[YOUR INSTRUCTIONS]
Write back every line of the listing exactly, excluding images.
————
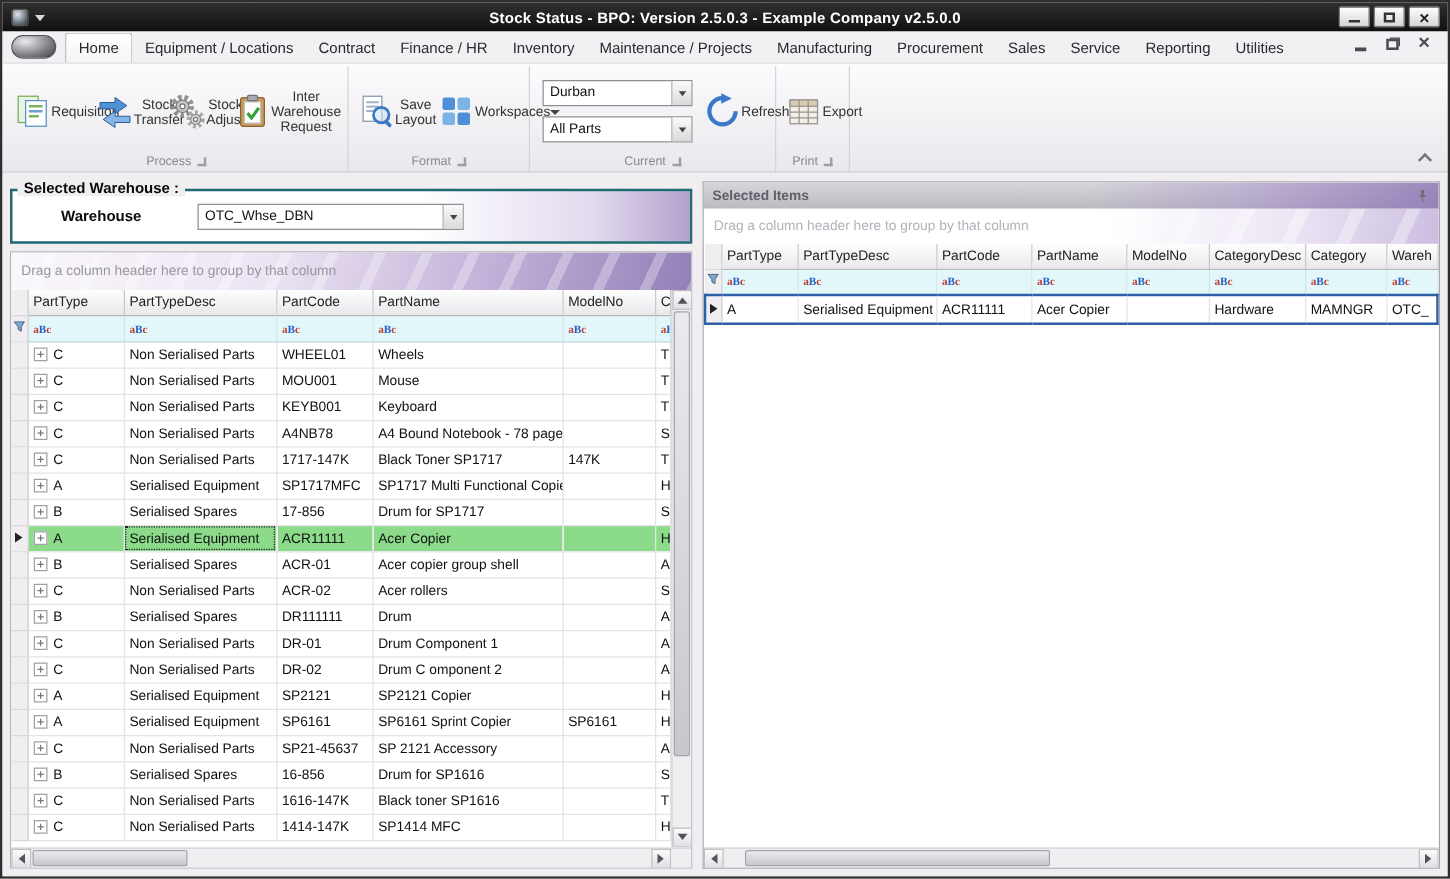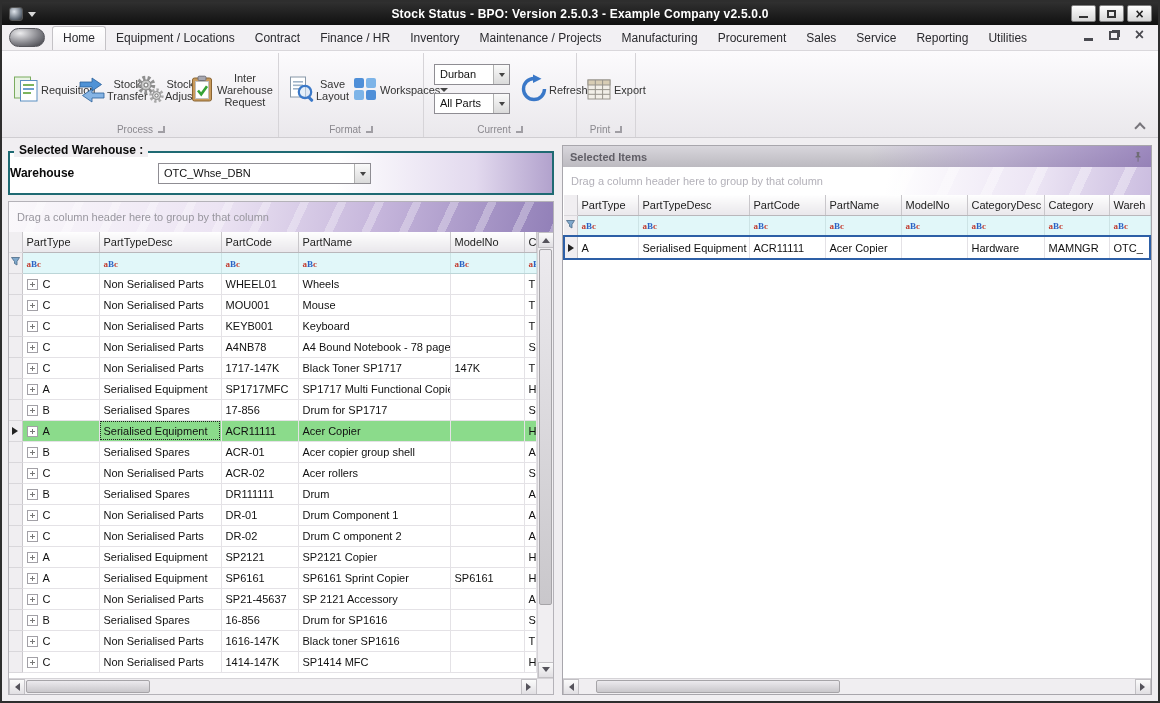--- a/index.html
+++ b/index.html
@@ -36,32 +36,32 @@
   .rb-footer { height:16px; display:flex; align-items:center; justify-content:center; gap:5px; font-size:10px; color:#8a888e; }
   .launcher { width:7px; height:7px; border-right:2px solid #a09ea4; border-bottom:2px solid #a09ea4; }
   .rb-btn { display:flex; align-items:center; padding:3px 2px 0; border-radius:3px; text-align:center; font-size:11px; color:#333; line-height:12px; }
   .rb-btn svg { width:30px; height:30px; margin-bottom:3px; flex:0 0 auto; }
   .dd-arrow { width:0; height:0; border:4px solid transparent; border-top:4px solid #444; margin-top:3px; }
   .combo { display:flex; align-items:center; background:#fff; border:1px solid #8f8d93; height:21px; font-size:11px; }
   .combo .val { flex:1; padding:0 5px; white-space:nowrap; overflow:hidden; color:#111; }
   .cbtn { width:16px; align-self:stretch; background:linear-gradient(#fafafa,#dadada); border-left:1px solid #b0b0b0; display:flex; align-items:center; justify-content:center; }
   .cbtn::after { content:""; width:0; height:0; border:3.5px solid transparent; border-top:4.5px solid #444; margin-top:4px; }
   .combo-stack { display:flex; flex-direction:column; gap:8px; justify-content:center; padding:2px 5px; }
-  .rb-combo { width:76px; }
+  .rb-combo { width:120px; }
   .collapse-chev { position:absolute; right:14px; bottom:5px; width:8px; height:8px; border-left:2px solid #77757b; border-top:2px solid #77757b; transform:rotate(45deg); }
 
   
   .main { flex:1; display:flex; gap:8px; padding:4px 6px 6px; overflow:hidden; background:#f0eef1; }
   .left-col { width:546px; flex:0 0 auto; display:flex; flex-direction:column; overflow:hidden; }
 
   .groupbox { position:relative; border:2px solid #1f6a73; margin-top:9px; height:44px; flex:0 0 auto;
     background:linear-gradient(90deg,#ffffff 0%,#ffffff 60%,#e2d9ee 86%,#b2a2cd 100%); display:flex; align-items:center; }
   .gb-label { position:absolute; top:-10px; left:4px; background:#f0eef1; padding:0 5px; font-size:12px; font-weight:bold; color:#0a0a0a; }
   .gb-row { display:flex; align-items:center; width:100%; }
-  .gb-field-label { width:148px; text-align:left; font-size:12px; font-weight:bold; color:#0a0a0a; padding-right:6px; }
+  .gb-field-label { width:148px; text-align:center; font-size:12px; font-weight:bold; color:#0a0a0a; padding-right:6px; }
   .wh-combo { width:213px; }
 
   .lgrid-wrap { flex:1; display:flex; flex-direction:column; margin-top:6px; border:1px solid #b4b2b8; overflow:hidden; background:#fff; }
   .groupby { height:30px; flex:0 0 auto; display:flex; align-items:center; padding-left:8px; font-size:11px; color:#98969e; position:relative; overflow:hidden;
     background:linear-gradient(100deg,#faf8fb 0%,#ece4f3 38%,#c5b5db 68%,#9280b8 100%); }
   .groupby::after { content:""; position:absolute; inset:0; background:repeating-linear-gradient(115deg, rgba(255,255,255,0) 0 26px, rgba(255,255,255,.30) 26px 34px); }
   .groupby span { position:relative; z-index:1; }
   .grid-mid { flex:1; display:flex; overflow:hidden; }
   .grid-host { flex:1; overflow:hidden; background:#fff; }
 

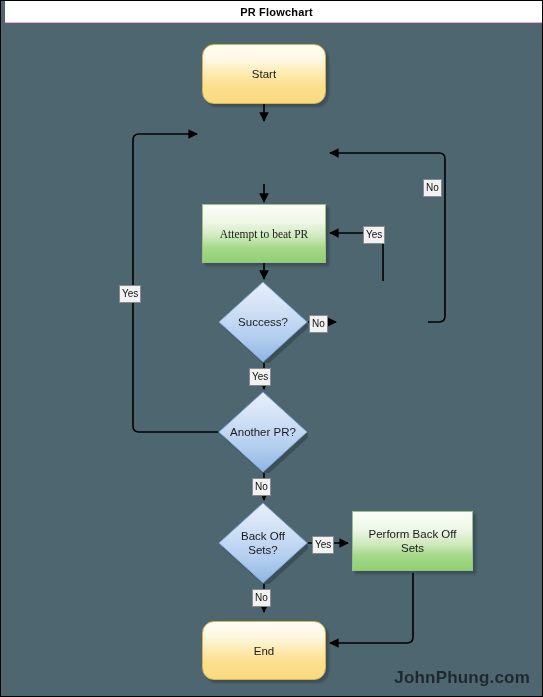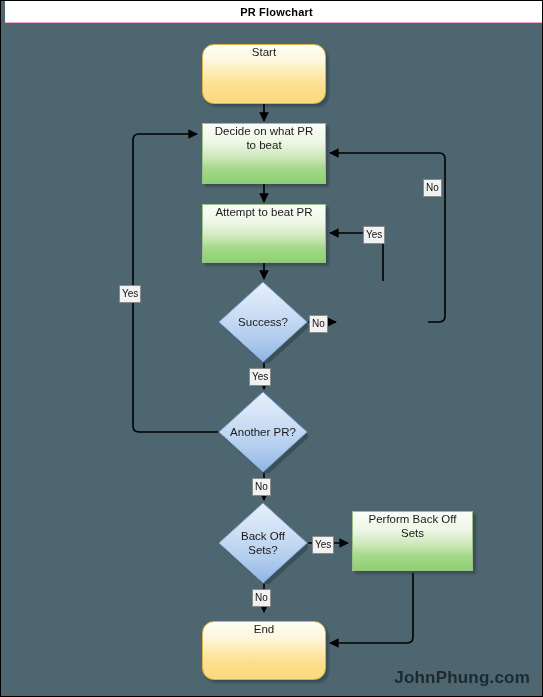--- a/index.html
+++ b/index.html
@@ -48,21 +48,21 @@
     width: 541px;
     height: 673px;
     pointer-events: none;
   }
 
   
   .node {
     position: absolute;
     box-sizing: border-box;
     display: flex;
-    align-items: flex-start;
+    align-items: center;
     justify-content: center;
     text-align: center;
     color: #1a1a1a;
     font-size: 11.5px;
     line-height: 14px;
   }
 
   
   .term {
     border-radius: 12px;
@@ -171,28 +171,22 @@
     <div class="elabel" style="left:248px; top:345px;">Yes</div>
     <div class="elabel" style="left:118px; top:262px;">Yes</div>
     <div class="elabel" style="left:251px; top:455px;">No</div>
     <div class="elabel" style="left:311px; top:513px;">Yes</div>
     <div class="elabel" style="left:251px; top:566px;">No</div>
 
     <div class="node term" style="left:201px; top:21px; width:124px; height:60px;">
       <span>Start</span>
     </div>
 
-    <div class="node proc" style="left:201px; top:100px; width:124px; height:61px;">
-      <div>
-        <div>Decide on what PR</div>
-        <div>to beat</div>
-      </div>
-    </div>
-
-    <div class="node proc" style="left:201px; top:181px; width:124px; height:59px;">
+
+    <div class="node proc" style="left:201px; top:181px; width:124px; height:59px;font-family:Liberation Serif, serif;">
       <span>Attempt to beat PR</span>
     </div>
 
     <div class="diamond-wrap" style="left:217px; top:258px; width:90px; height:82px;">
       <svg class="dshape" viewBox="0 0 90 82" preserveAspectRatio="none">
         <defs>
           <linearGradient id="dg1" x1="0" y1="0" x2="0" y2="1">
             <stop offset="0%" stop-color="#e8f0fb"></stop>
             <stop offset="35%" stop-color="#cfe0f5"></stop>
             <stop offset="70%" stop-color="#b2cdee"></stop>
————
[PROBLEM SOLUTION]
--- a/index.html
+++ b/index.html
@@ -36,32 +36,32 @@
   .rb-footer { height:16px; display:flex; align-items:center; justify-content:center; gap:5px; font-size:10px; color:#8a888e; }
   .launcher { width:7px; height:7px; border-right:2px solid #a09ea4; border-bottom:2px solid #a09ea4; }
   .rb-btn { display:flex; align-items:center; padding:3px 2px 0; border-radius:3px; text-align:center; font-size:11px; color:#333; line-height:12px; }
   .rb-btn svg { width:30px; height:30px; margin-bottom:3px; flex:0 0 auto; }
   .dd-arrow { width:0; height:0; border:4px solid transparent; border-top:4px solid #444; margin-top:3px; }
   .combo { display:flex; align-items:center; background:#fff; border:1px solid #8f8d93; height:21px; font-size:11px; }
   .combo .val { flex:1; padding:0 5px; white-space:nowrap; overflow:hidden; color:#111; }
   .cbtn { width:16px; align-self:stretch; background:linear-gradient(#fafafa,#dadada); border-left:1px solid #b0b0b0; display:flex; align-items:center; justify-content:center; }
   .cbtn::after { content:""; width:0; height:0; border:3.5px solid transparent; border-top:4.5px solid #444; margin-top:4px; }
   .combo-stack { display:flex; flex-direction:column; gap:8px; justify-content:center; padding:2px 5px; }
-  .rb-combo { width:76px; }
+  .rb-combo { width:120px; }
   .collapse-chev { position:absolute; right:14px; bottom:5px; width:8px; height:8px; border-left:2px solid #77757b; border-top:2px solid #77757b; transform:rotate(45deg); }
 
   
   .main { flex:1; display:flex; gap:8px; padding:4px 6px 6px; overflow:hidden; background:#f0eef1; }
   .left-col { width:546px; flex:0 0 auto; display:flex; flex-direction:column; overflow:hidden; }
 
   .groupbox { position:relative; border:2px solid #1f6a73; margin-top:9px; height:44px; flex:0 0 auto;
     background:linear-gradient(90deg,#ffffff 0%,#ffffff 60%,#e2d9ee 86%,#b2a2cd 100%); display:flex; align-items:center; }
   .gb-label { position:absolute; top:-10px; left:4px; background:#f0eef1; padding:0 5px; font-size:12px; font-weight:bold; color:#0a0a0a; }
   .gb-row { display:flex; align-items:center; width:100%; }
-  .gb-field-label { width:148px; text-align:left; font-size:12px; font-weight:bold; color:#0a0a0a; padding-right:6px; }
+  .gb-field-label { width:148px; text-align:center; font-size:12px; font-weight:bold; color:#0a0a0a; padding-right:6px; }
   .wh-combo { width:213px; }
 
   .lgrid-wrap { flex:1; display:flex; flex-direction:column; margin-top:6px; border:1px solid #b4b2b8; overflow:hidden; background:#fff; }
   .groupby { height:30px; flex:0 0 auto; display:flex; align-items:center; padding-left:8px; font-size:11px; color:#98969e; position:relative; overflow:hidden;
     background:linear-gradient(100deg,#faf8fb 0%,#ece4f3 38%,#c5b5db 68%,#9280b8 100%); }
   .groupby::after { content:""; position:absolute; inset:0; background:repeating-linear-gradient(115deg, rgba(255,255,255,0) 0 26px, rgba(255,255,255,.30) 26px 34px); }
   .groupby span { position:relative; z-index:1; }
   .grid-mid { flex:1; display:flex; overflow:hidden; }
   .grid-host { flex:1; overflow:hidden; background:#fff; }
 

--- a/index.html
+++ b/index.html
@@ -48,21 +48,21 @@
     width: 541px;
     height: 673px;
     pointer-events: none;
   }
 
   
   .node {
     position: absolute;
     box-sizing: border-box;
     display: flex;
-    align-items: flex-start;
+    align-items: center;
     justify-content: center;
     text-align: center;
     color: #1a1a1a;
     font-size: 11.5px;
     line-height: 14px;
   }
 
   
   .term {
     border-radius: 12px;
@@ -171,28 +171,22 @@
     <div class="elabel" style="left:248px; top:345px;">Yes</div>
     <div class="elabel" style="left:118px; top:262px;">Yes</div>
     <div class="elabel" style="left:251px; top:455px;">No</div>
     <div class="elabel" style="left:311px; top:513px;">Yes</div>
     <div class="elabel" style="left:251px; top:566px;">No</div>
 
     <div class="node term" style="left:201px; top:21px; width:124px; height:60px;">
       <span>Start</span>
     </div>
 
-    <div class="node proc" style="left:201px; top:100px; width:124px; height:61px;">
-      <div>
-        <div>Decide on what PR</div>
-        <div>to beat</div>
-      </div>
-    </div>
-
-    <div class="node proc" style="left:201px; top:181px; width:124px; height:59px;">
+
+    <div class="node proc" style="left:201px; top:181px; width:124px; height:59px;font-family:Liberation Serif, serif;">
       <span>Attempt to beat PR</span>
     </div>
 
     <div class="diamond-wrap" style="left:217px; top:258px; width:90px; height:82px;">
       <svg class="dshape" viewBox="0 0 90 82" preserveAspectRatio="none">
         <defs>
           <linearGradient id="dg1" x1="0" y1="0" x2="0" y2="1">
             <stop offset="0%" stop-color="#e8f0fb"></stop>
             <stop offset="35%" stop-color="#cfe0f5"></stop>
             <stop offset="70%" stop-color="#b2cdee"></stop>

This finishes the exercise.